| Your task |
Using the records below, write out again exactly the lines that begin at the line containing "[58,59,448,85] Flask and" and end at the line containing "(566, 131) none", and no other lines.

(Change detection outputs)
⁂
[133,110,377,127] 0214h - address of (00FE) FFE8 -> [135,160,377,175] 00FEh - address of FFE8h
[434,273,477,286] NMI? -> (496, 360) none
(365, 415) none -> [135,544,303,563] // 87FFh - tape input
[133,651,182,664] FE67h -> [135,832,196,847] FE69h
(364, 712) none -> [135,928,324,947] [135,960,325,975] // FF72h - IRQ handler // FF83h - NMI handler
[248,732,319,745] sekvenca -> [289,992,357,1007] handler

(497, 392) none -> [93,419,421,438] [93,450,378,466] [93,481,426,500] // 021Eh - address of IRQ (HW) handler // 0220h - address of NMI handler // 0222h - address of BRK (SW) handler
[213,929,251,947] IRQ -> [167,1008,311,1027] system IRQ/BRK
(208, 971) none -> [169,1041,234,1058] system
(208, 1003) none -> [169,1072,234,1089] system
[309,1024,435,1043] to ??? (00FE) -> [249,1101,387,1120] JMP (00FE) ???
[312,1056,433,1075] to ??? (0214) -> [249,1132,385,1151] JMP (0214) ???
⁂
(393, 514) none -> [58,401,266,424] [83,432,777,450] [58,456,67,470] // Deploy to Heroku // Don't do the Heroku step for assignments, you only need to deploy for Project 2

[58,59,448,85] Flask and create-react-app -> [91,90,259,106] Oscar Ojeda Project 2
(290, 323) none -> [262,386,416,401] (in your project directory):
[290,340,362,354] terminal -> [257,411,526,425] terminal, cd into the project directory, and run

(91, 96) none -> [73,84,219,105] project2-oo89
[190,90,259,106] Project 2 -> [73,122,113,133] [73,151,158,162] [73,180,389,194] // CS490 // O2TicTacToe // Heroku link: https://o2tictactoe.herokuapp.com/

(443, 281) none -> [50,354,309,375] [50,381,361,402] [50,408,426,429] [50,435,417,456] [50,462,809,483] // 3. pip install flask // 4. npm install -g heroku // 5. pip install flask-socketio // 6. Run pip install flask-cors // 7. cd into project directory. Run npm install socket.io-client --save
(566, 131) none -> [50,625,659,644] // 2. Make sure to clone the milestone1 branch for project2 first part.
⁂
| Answer to the exercise |
[58,59,448,85] Flask and create-react-app -> [91,90,259,106] Oscar Ojeda Project 2
(290, 323) none -> [262,386,416,401] (in your project directory):
[290,340,362,354] terminal -> [257,411,526,425] terminal, cd into the project directory, and run

(91, 96) none -> [73,84,219,105] project2-oo89
[190,90,259,106] Project 2 -> [73,122,113,133] [73,151,158,162] [73,180,389,194] // CS490 // O2TicTacToe // Heroku link: https://o2tictactoe.herokuapp.com/

(443, 281) none -> [50,354,309,375] [50,381,361,402] [50,408,426,429] [50,435,417,456] [50,462,809,483] // 3. pip install flask // 4. npm install -g heroku // 5. pip install flask-socketio // 6. Run pip install flask-cors // 7. cd into project directory. Run npm install socket.io-client --save
(566, 131) none -> [50,625,659,644] // 2. Make sure to clone the milestone1 branch for project2 first part.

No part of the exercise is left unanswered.